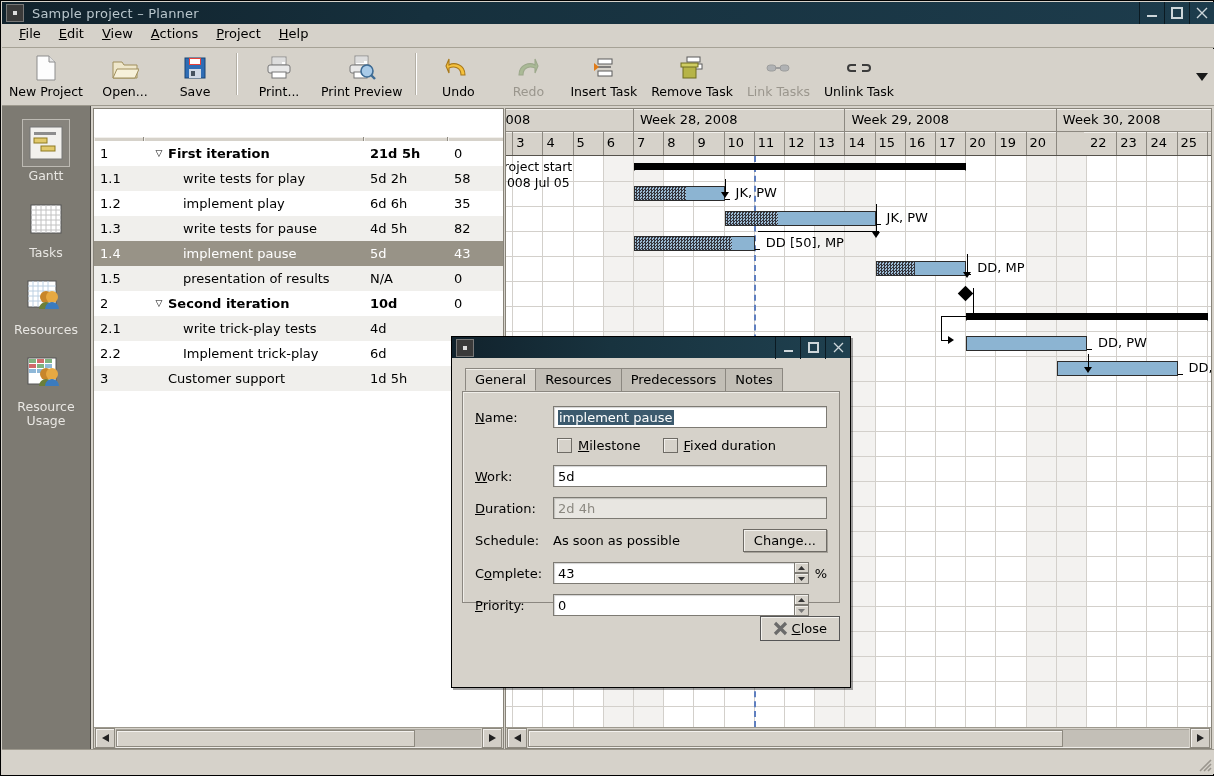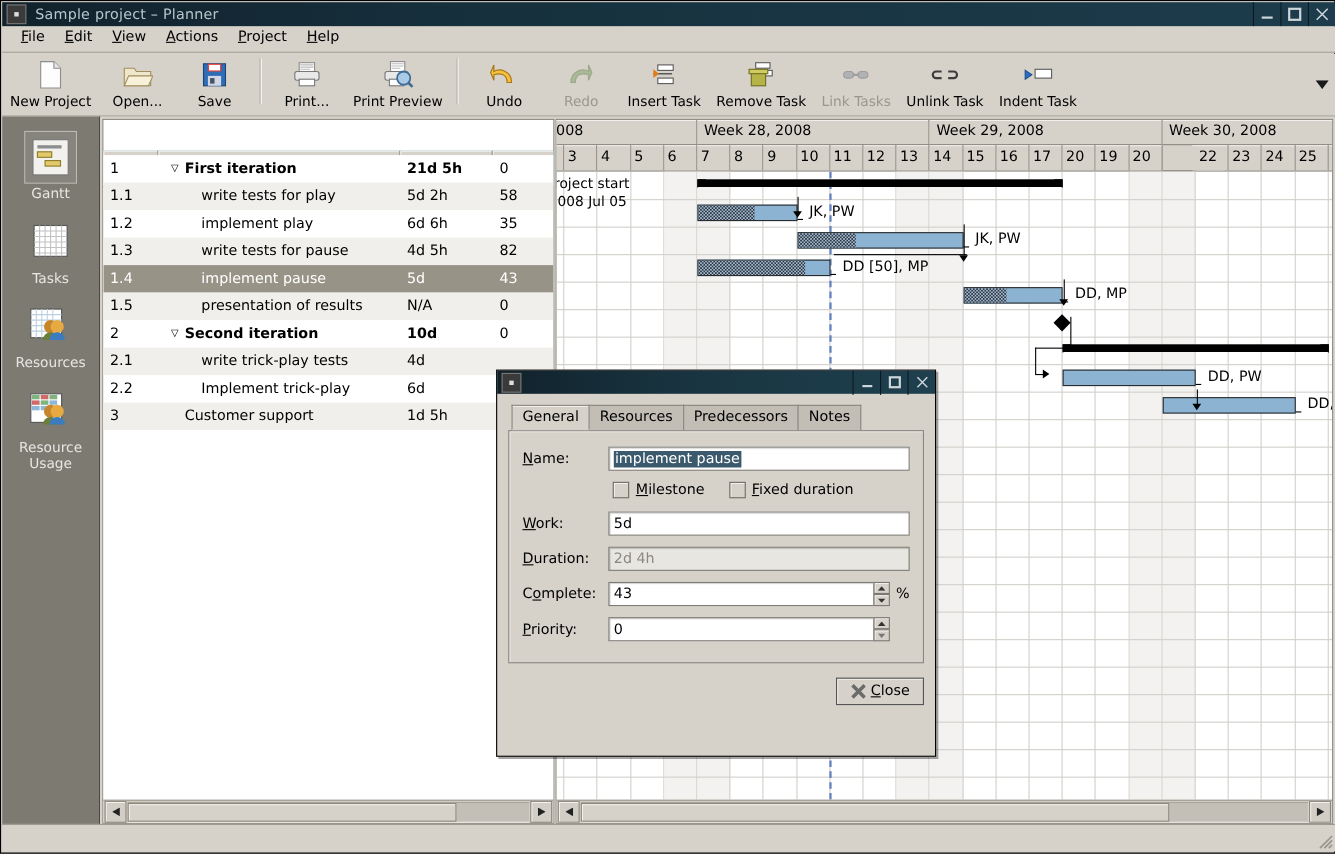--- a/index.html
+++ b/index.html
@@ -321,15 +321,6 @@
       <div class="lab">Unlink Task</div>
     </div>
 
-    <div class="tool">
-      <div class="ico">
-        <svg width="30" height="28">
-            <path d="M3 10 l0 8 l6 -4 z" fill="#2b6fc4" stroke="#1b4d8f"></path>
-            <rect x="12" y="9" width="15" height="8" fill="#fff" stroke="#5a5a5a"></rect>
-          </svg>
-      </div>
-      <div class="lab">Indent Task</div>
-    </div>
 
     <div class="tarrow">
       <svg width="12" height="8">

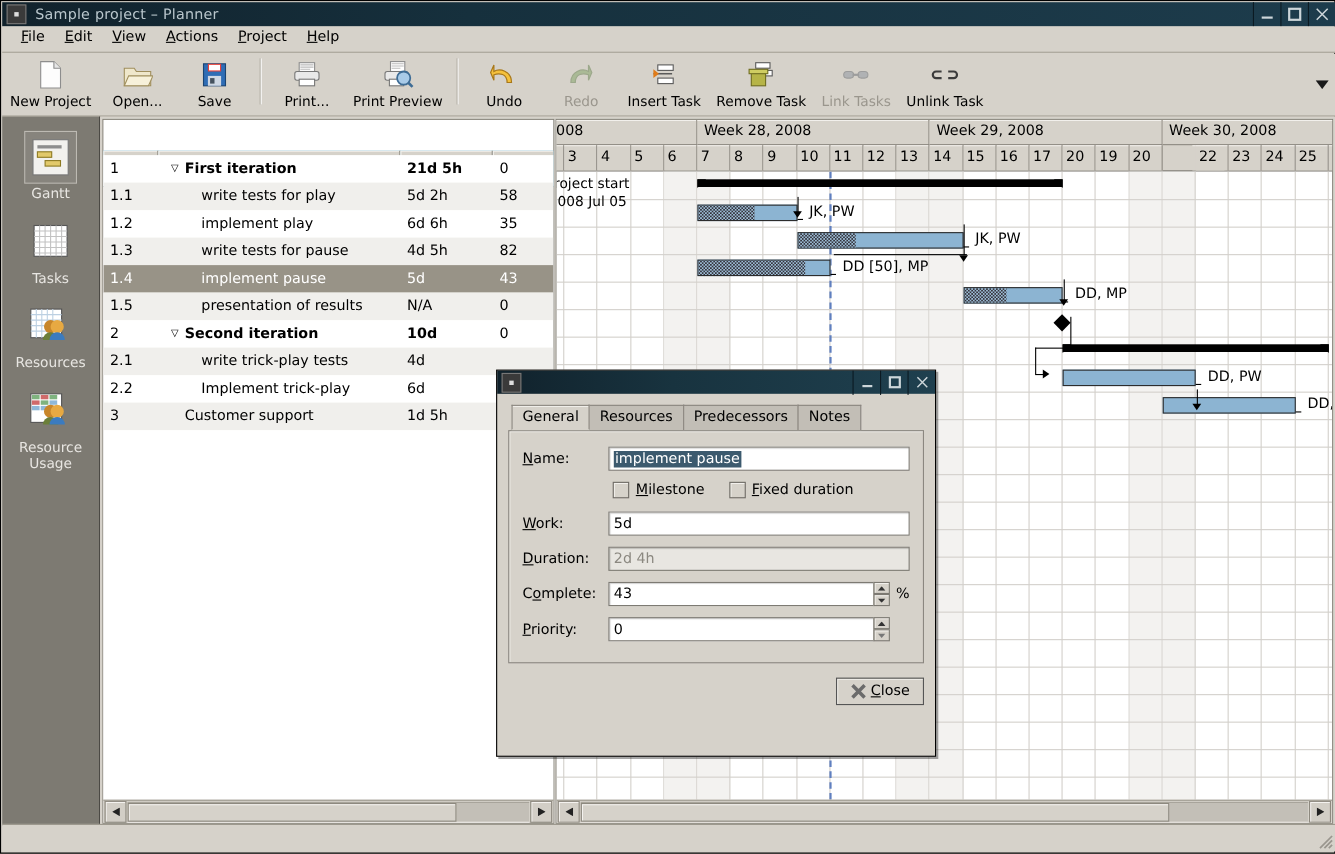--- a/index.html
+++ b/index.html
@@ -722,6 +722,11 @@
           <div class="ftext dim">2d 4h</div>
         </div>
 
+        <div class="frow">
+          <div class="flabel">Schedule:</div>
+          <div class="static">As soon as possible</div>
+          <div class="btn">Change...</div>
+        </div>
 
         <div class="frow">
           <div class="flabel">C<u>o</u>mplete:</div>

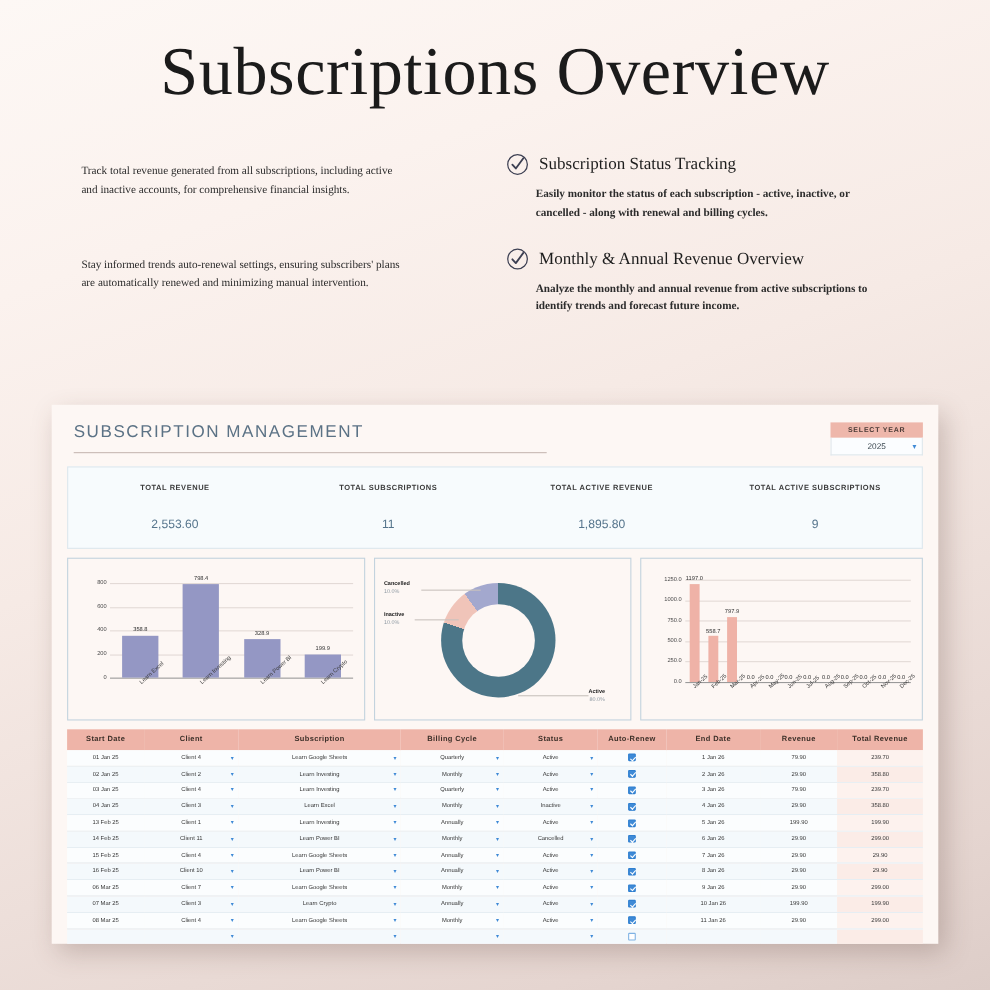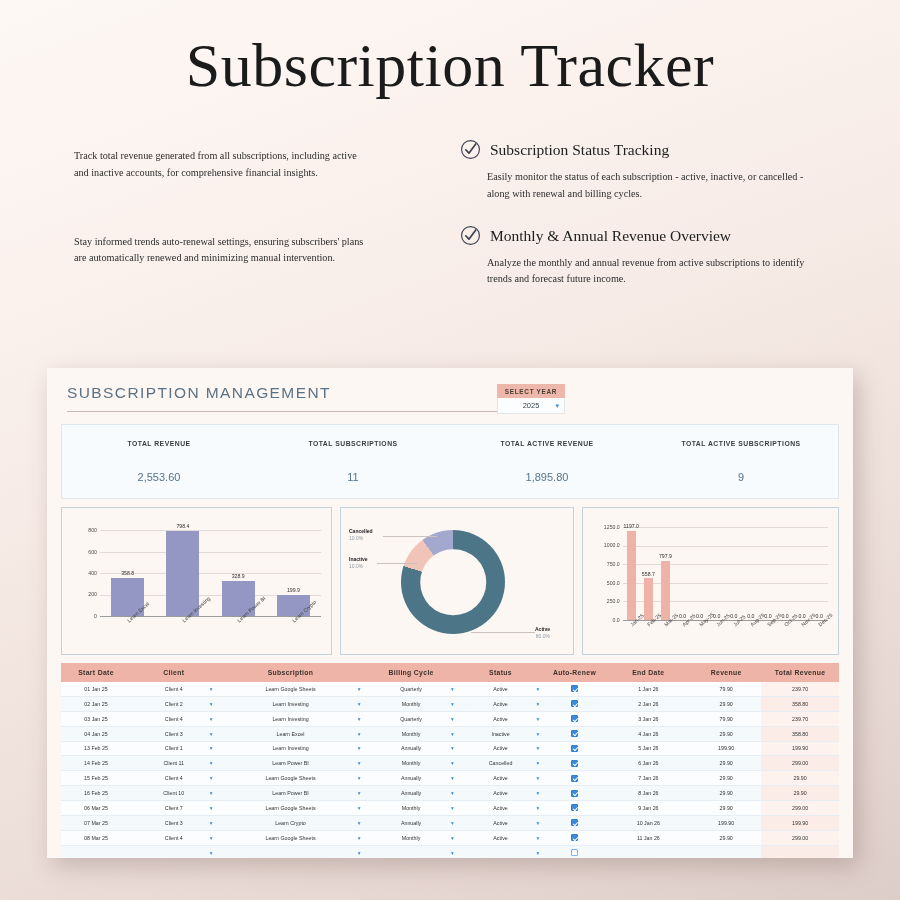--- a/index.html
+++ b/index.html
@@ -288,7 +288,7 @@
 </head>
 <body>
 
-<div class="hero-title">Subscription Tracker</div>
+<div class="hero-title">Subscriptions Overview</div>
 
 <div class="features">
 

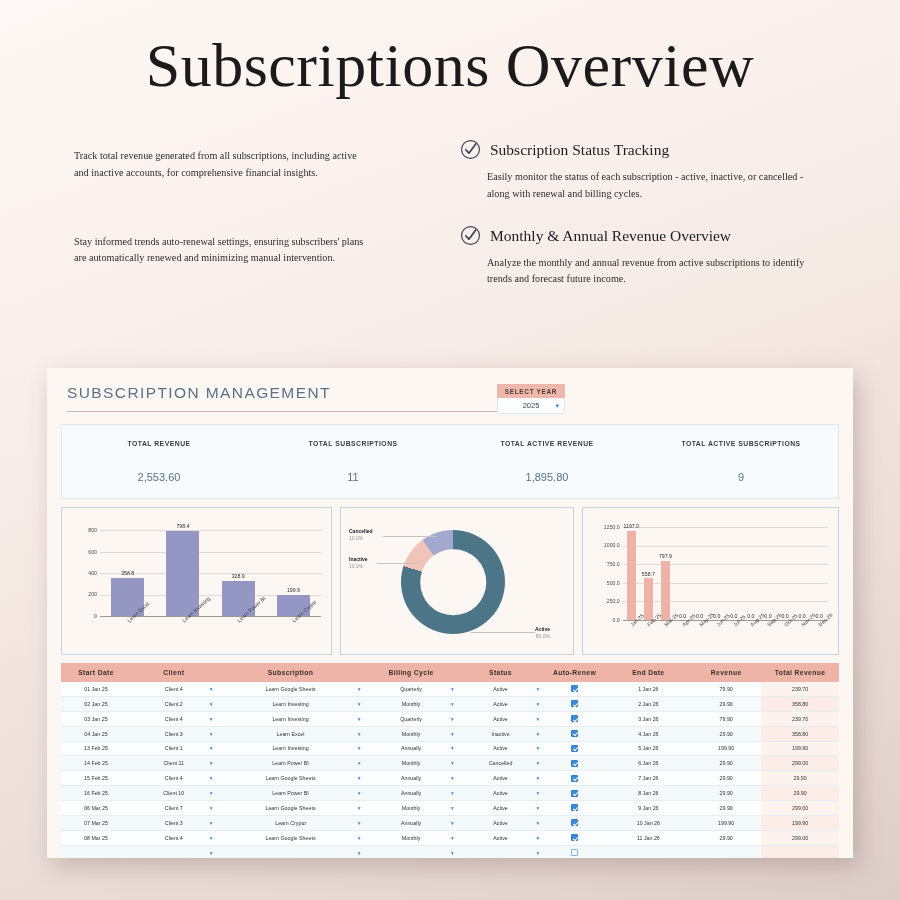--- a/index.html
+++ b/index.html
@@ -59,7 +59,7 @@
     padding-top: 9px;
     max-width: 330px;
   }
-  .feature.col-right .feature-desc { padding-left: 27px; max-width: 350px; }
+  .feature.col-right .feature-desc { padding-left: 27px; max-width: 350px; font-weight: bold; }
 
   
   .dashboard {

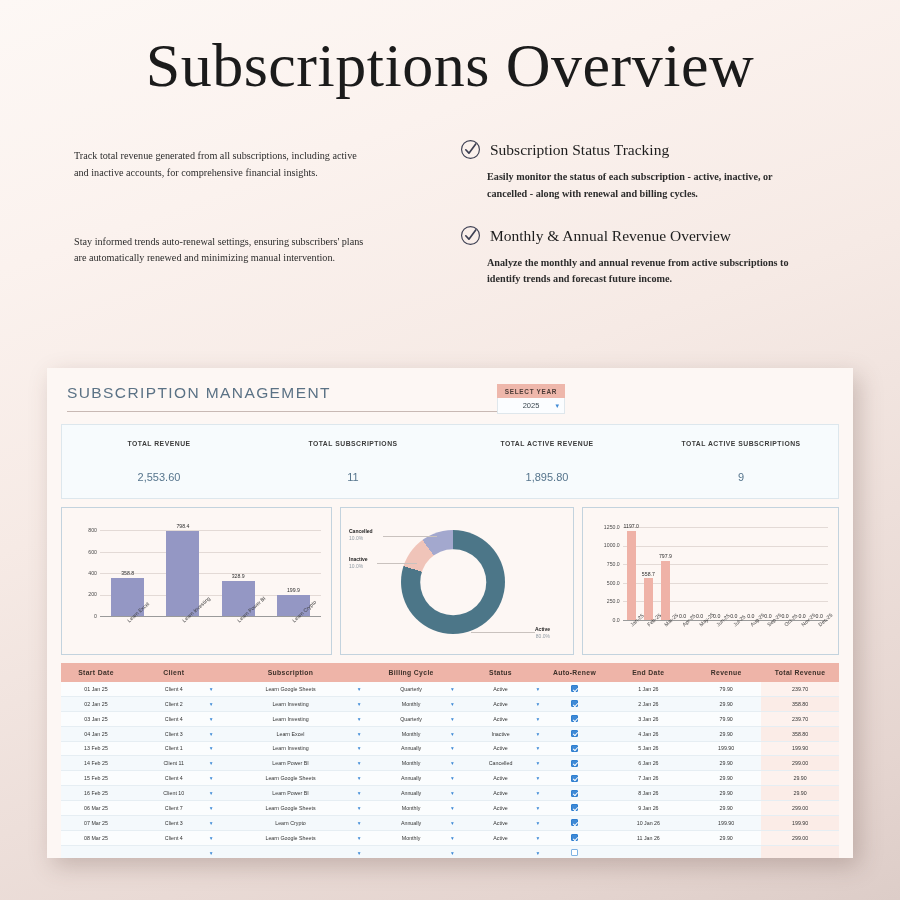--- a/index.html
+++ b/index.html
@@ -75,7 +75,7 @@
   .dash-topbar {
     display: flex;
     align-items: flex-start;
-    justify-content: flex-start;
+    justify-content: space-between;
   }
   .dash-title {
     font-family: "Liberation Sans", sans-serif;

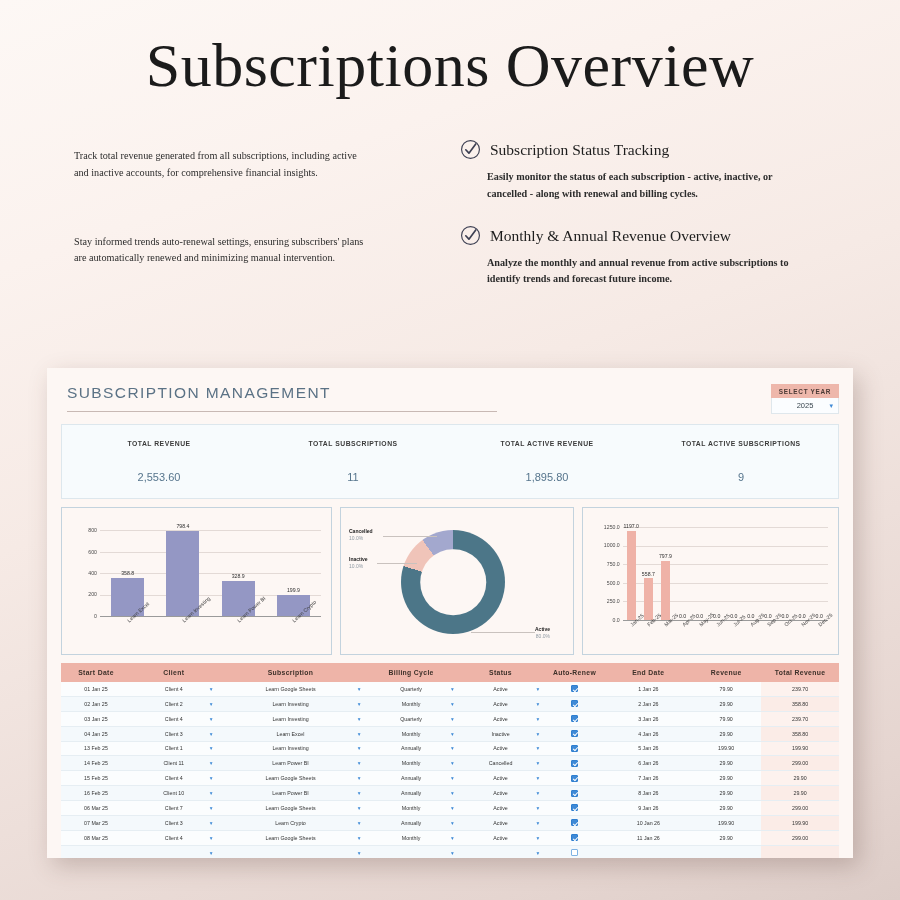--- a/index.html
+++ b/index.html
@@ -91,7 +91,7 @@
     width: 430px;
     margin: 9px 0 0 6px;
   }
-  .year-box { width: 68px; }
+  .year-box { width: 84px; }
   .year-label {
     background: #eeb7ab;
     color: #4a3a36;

• _ABOUT THIS TASK_: Repeat the entries word for word and skip the pictures.

• _RESPONSE FOR THIS EXERCISE_:
--- a/index.html
+++ b/index.html
@@ -321,15 +321,6 @@
       <div class="lab">Unlink Task</div>
     </div>
 
-    <div class="tool">
-      <div class="ico">
-        <svg width="30" height="28">
-            <path d="M3 10 l0 8 l6 -4 z" fill="#2b6fc4" stroke="#1b4d8f"></path>
-            <rect x="12" y="9" width="15" height="8" fill="#fff" stroke="#5a5a5a"></rect>
-          </svg>
-      </div>
-      <div class="lab">Indent Task</div>
-    </div>
 
     <div class="tarrow">
       <svg width="12" height="8">

--- a/index.html
+++ b/index.html
@@ -722,6 +722,11 @@
           <div class="ftext dim">2d 4h</div>
         </div>
 
+        <div class="frow">
+          <div class="flabel">Schedule:</div>
+          <div class="static">As soon as possible</div>
+          <div class="btn">Change...</div>
+        </div>
 
         <div class="frow">
           <div class="flabel">C<u>o</u>mplete:</div>

--- a/index.html
+++ b/index.html
@@ -288,7 +288,7 @@
 </head>
 <body>
 
-<div class="hero-title">Subscription Tracker</div>
+<div class="hero-title">Subscriptions Overview</div>
 
 <div class="features">
 

--- a/index.html
+++ b/index.html
@@ -59,7 +59,7 @@
     padding-top: 9px;
     max-width: 330px;
   }
-  .feature.col-right .feature-desc { padding-left: 27px; max-width: 350px; }
+  .feature.col-right .feature-desc { padding-left: 27px; max-width: 350px; font-weight: bold; }
 
   
   .dashboard {

--- a/index.html
+++ b/index.html
@@ -75,7 +75,7 @@
   .dash-topbar {
     display: flex;
     align-items: flex-start;
-    justify-content: flex-start;
+    justify-content: space-between;
   }
   .dash-title {
     font-family: "Liberation Sans", sans-serif;

--- a/index.html
+++ b/index.html
@@ -91,7 +91,7 @@
     width: 430px;
     margin: 9px 0 0 6px;
   }
-  .year-box { width: 68px; }
+  .year-box { width: 84px; }
   .year-label {
     background: #eeb7ab;
     color: #4a3a36;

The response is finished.